The Moral Inequivalency of Vandalism

The latest incident of anti-Arab vandalism in Israel — which carries the label Price Tag — has once again captured the attention of politicians and the media.

Two cars were torched and “Price Tag” graffiti was found spray-painted on a wall in a predominantly Arab neighborhood in east Yerushalayim last Friday. Suspicion has naturally fallen on vigilantes taking revenge on Arab property in response to Arab attacks on Jewish persons and property in Yehudah and Shomron. Police are investigating.

We certainly join in condemning such vigilante acts of violence, whether against persons or property. While everything possible should be done to protect the Jews living in Yehudah and Shomron, there is no excuse for anybody taking the law into their own hands. Rather, we should support, and where necessary urge and prod, those responsible for enforcing the law to do so vigorously.

But Israeli officialdom went much further in their reaction.

On Sunday night, the security cabinet authorized Defense Minister Moshe Yaalon to declare Price-Tag activists — whoever they are — “an illegal association.” Stiffer sentencing and lengthier prison terms are being considered.

In addition, Justice Minister Tzipi Livni was reportedly working on new legislation aimed at eradicating the scourge. Livni, along with Public Security Minister Yitzchak Aharonovitch, have been advocating that the Price-Tag attacks be classified as acts of terror, and so we can expect something along that line in the near future.

The official eagerness for harsher penalties for this type of vigilantism, repugnant as it is, is a dubious development. Before the state begins treating petty vandals as terrorists, it might be proper to ask why the police have been unsuccessful in apprehending them. Attorney-General Yehuda Weinstein said that while there is no legal barrier to classifying them as terrorists, what is called for in this situation is better police work, not special legislation.

But whatever the right way forward for combating Price Tag, one must first stand back and appreciate the response of Israeli leaders. Who can fail to be impressed by such sensitivity for the victim? Such zeal for justice?

And who can fail to be aware of a certain double standard? There is vandalism, and there is vandalism. Not all hate crimes are equal, it seems.

For on the very same day as the Price Tag incident occurred, a group of Israeli hikers in the Shomron were set upon by a mob of rock-throwing Arabs. It took the intervention of an IDF unit firing warning shots and tear gas to disperse the attackers.

Hamodia’s readers were informed of it, but we saw nothing about it in the mainstream media.

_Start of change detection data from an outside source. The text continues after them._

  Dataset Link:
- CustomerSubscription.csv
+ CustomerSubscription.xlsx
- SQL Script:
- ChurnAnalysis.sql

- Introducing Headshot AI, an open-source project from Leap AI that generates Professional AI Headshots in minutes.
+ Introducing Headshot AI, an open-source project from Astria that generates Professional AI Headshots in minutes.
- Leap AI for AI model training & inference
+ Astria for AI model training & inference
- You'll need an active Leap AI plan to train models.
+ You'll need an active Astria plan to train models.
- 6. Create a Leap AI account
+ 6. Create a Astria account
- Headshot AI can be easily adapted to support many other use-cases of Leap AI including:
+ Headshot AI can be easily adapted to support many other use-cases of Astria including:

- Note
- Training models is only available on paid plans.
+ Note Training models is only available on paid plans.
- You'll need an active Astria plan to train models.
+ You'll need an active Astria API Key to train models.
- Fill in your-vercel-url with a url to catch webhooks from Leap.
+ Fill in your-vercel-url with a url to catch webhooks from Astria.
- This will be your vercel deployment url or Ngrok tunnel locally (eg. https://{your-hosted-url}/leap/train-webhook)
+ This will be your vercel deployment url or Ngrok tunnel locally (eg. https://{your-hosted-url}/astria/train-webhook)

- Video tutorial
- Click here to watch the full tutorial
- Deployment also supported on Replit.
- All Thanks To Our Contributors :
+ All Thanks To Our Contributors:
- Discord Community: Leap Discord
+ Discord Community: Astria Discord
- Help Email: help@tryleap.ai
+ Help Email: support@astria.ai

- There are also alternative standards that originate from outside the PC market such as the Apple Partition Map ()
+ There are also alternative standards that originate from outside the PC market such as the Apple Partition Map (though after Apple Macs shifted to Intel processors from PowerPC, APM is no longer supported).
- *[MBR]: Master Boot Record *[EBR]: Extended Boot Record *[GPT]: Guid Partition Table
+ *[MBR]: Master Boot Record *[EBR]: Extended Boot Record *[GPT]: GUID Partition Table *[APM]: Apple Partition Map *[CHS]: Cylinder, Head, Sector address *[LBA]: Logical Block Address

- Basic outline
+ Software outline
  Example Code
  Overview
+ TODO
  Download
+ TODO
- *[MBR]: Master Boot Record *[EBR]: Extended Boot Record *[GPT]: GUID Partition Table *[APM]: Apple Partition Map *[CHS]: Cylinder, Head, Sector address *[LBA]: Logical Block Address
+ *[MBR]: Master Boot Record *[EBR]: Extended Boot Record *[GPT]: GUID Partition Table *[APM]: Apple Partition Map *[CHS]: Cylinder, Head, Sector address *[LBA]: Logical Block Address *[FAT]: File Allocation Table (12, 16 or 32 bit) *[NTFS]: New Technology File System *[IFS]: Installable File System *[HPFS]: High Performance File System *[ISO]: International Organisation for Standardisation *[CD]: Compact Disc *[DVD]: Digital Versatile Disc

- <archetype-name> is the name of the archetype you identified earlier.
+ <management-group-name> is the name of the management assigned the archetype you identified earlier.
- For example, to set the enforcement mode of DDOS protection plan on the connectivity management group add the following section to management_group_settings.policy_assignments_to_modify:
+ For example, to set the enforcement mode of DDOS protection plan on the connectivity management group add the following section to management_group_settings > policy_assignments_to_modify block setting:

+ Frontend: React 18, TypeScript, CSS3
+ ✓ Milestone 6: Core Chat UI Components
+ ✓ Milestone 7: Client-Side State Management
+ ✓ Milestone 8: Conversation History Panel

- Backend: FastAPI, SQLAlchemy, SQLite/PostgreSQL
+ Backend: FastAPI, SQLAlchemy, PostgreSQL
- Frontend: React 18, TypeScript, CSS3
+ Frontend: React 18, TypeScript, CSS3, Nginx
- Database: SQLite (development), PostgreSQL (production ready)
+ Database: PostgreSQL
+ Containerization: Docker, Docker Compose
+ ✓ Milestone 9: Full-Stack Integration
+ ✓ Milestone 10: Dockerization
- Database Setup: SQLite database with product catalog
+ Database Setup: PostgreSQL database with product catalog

Swastikas were spray-painted on the wall of a beis knesses in Bat Yam last Shabbos — the fifth such incident in that city in the past few months — but no mention of it could be found in the media. Nor did Prime Minister Binyamin Netanyahu convene a special meeting of the security cabinet to discuss how to put a stop to this intolerable anti-Jewish vandalism.

There are walls, and then there are walls. The wall of a beis knesses for some reason does not arouse the same indignation and outrage as the defacement of an ordinary wall in an Arab neighborhood.

Pictures of the graffitized Arab wall and the burned cars were immediately flashed around the globe by major news organizations. No such pictures were made available of the swastikas in Bat Yam.

We don’t mean, however, to blame this on a sinister media bias. It is not necessarily part of the campaign to delegitimize Israel, and particularly those who commit the daily crime (in some eyes) of living in the ancient Jewish homeland of Yehudah and Shomron. Though, to be sure, there are those who rejoice at the news of alleged hate crimes committed by right-wing hooligans.

Reporters, photographers, editors and publishers are human beings who react to events much like the rest of us. Like the rest of us, the more common an occurrence the more mundane it seems, and the less newsworthy.

Arab violence — whether among themselves or directed at Israelis — is an everyday thing. Virtually every day there are rocks thrown at Jews by Arabs — not only in the remote hiking trails of the Shomron, either. In the central Israeli city of Beit Shemesh on Friday, a Jewish home was pelted with stones. In recent months there have been numerous attacks on Jews in the Kosel area.

Last Wednesday a Palestinian was indicted for the stabbing murder of Evyatar Borovsky, Hy”d, at the Tapuah Junction in late April, not far from where the stone-throwing took place last Friday.

But what can we expect?

What can we expect of government officials and news reporters who are indifferent to the spiritual vandalism against Jewish tradition at the Kosel? If they are not aroused to defend the sanctity of the Kosel, how can we expect them to defend the sanctity of a beis knesses in Bat Yam?

But that graffiti on an ordinary stone wall in an Arab neighborhood should outrage Jewish leaders, but not defilements of the walls of our holy places — that’s outrageous.